Jaekhar estaba protegiendo a Zeerah.

Había ira en sus ojos, demasiada para ser pasada por alto. Por lo que su hermano decidió intervenir.

Daerys siempre era el contraste a su hermano, sin importar que a veces compartían los mismos gestos y que ambos compartieran la misma habilidad para desconcertar a Sander cada maldita vez. Eran fuego y hielo, oro y plata, pero sobre todas esas cosas, eran estaban hechos de la misma luz. Por lo que el más pequeño se adelantó y se dirigió a la Matrona, agradeciendo la bienvenida para su hermano, pero que ahora desearía poder retirarse junto a él para que Jaekhar pudiera descansar.

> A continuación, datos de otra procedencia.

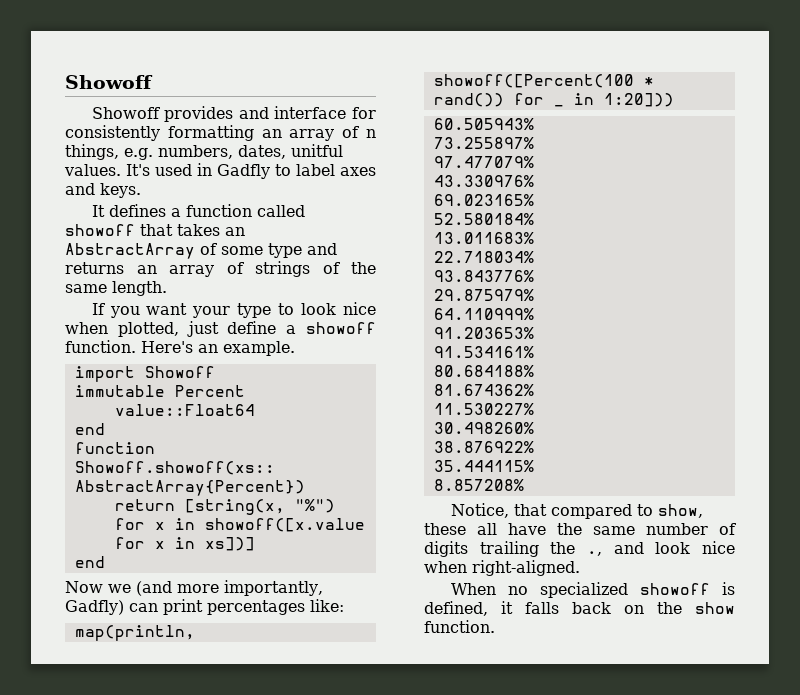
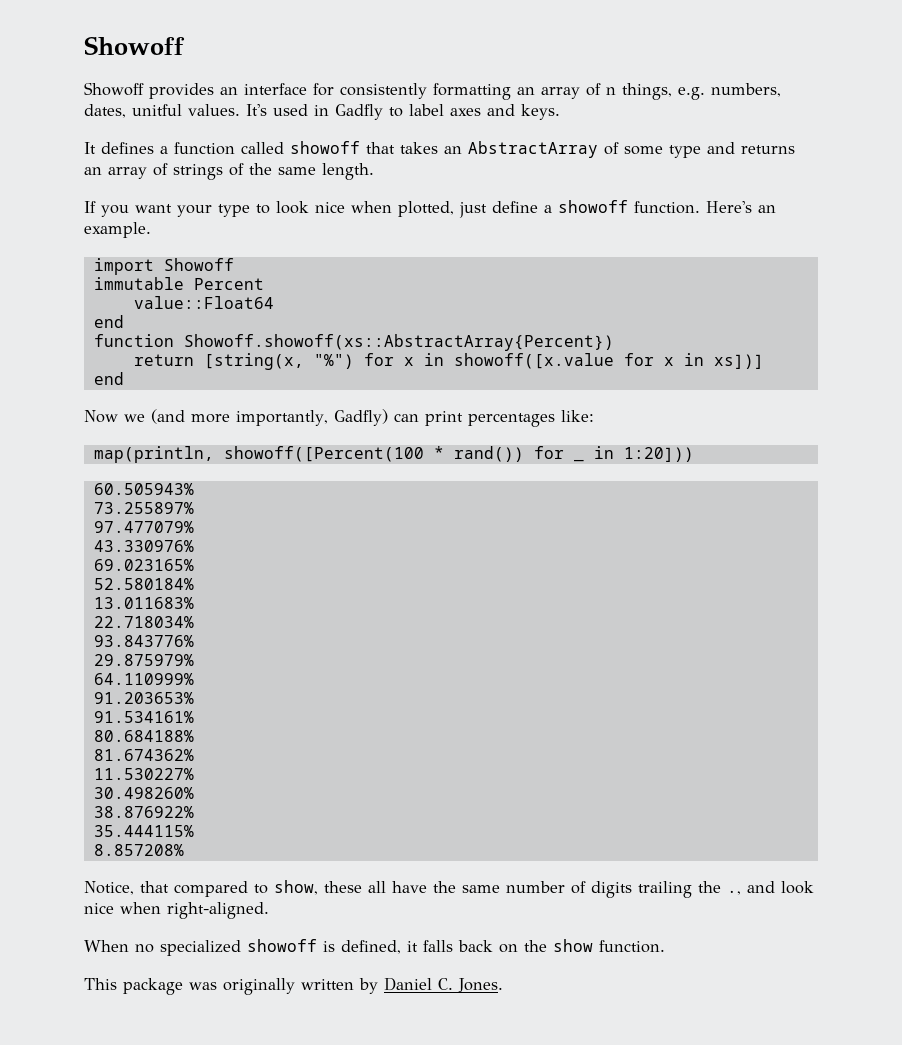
[238,107,269,119] and -> [220,87,238,95] an
(495, 626) none -> [84,977,503,995] // This package was originally written by Daniel C. Jones.

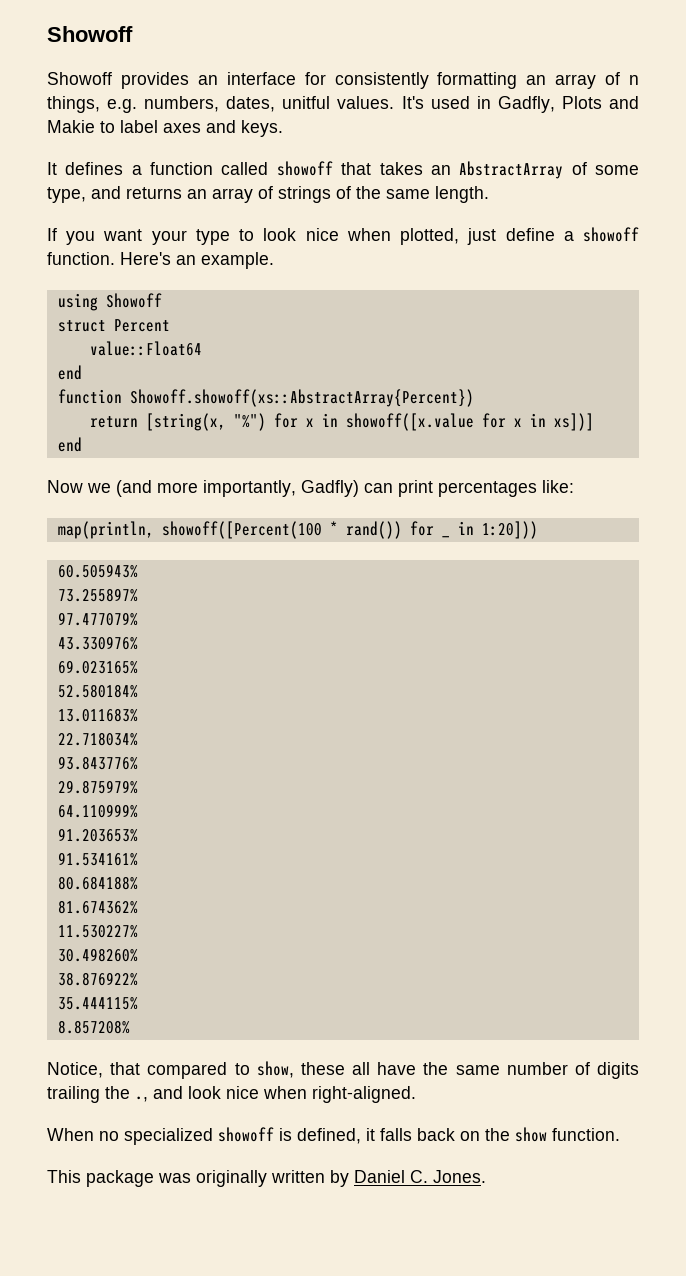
[335,104,383,120] Gadfly -> [497,96,639,113] [47,120,95,133] Gadfly, Plots and Makie
[669,145,701,158] type -> [47,187,86,203] type,
[93,258,234,275] [93,277,184,290] import Showoff // immutable -> [57,293,162,311] [57,320,106,332] using Showoff // struct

Lysander contempló todo en silencio, reparando en el severo rostro de Arwan en espera de que le diera cualquiera razón para saltar frente a sus príncipes y llevarlos a un lugar seguro; después de todo, ahora no tenían ninguna razón para confiar en ella y en su lugar, estaban cada vez más cerca de cuestionar cada una de las acciones de la bruja. Pero ese no era su trabajo. Así que tan solo se mantuvo atento. A cada una de las palabras amables que se intercambiaron entre ella y los príncipes, a los gestos elegantes de estos, sus portes orgullosas y los delicados movimientos de sus mandíbulas. Eran en tiempos como esos, en los que Sander podría jurar que Jaekhar y Daerys eran uno mismo.

Pero también estuvo atenta a Zeerah. La chica se movía casi imperceptiblemente entre las sombras, un paso a la vez. Estaba retrocediendo a la oscuridad con la mirada fija en su matrona, esperando que no notara su repentina ausencia.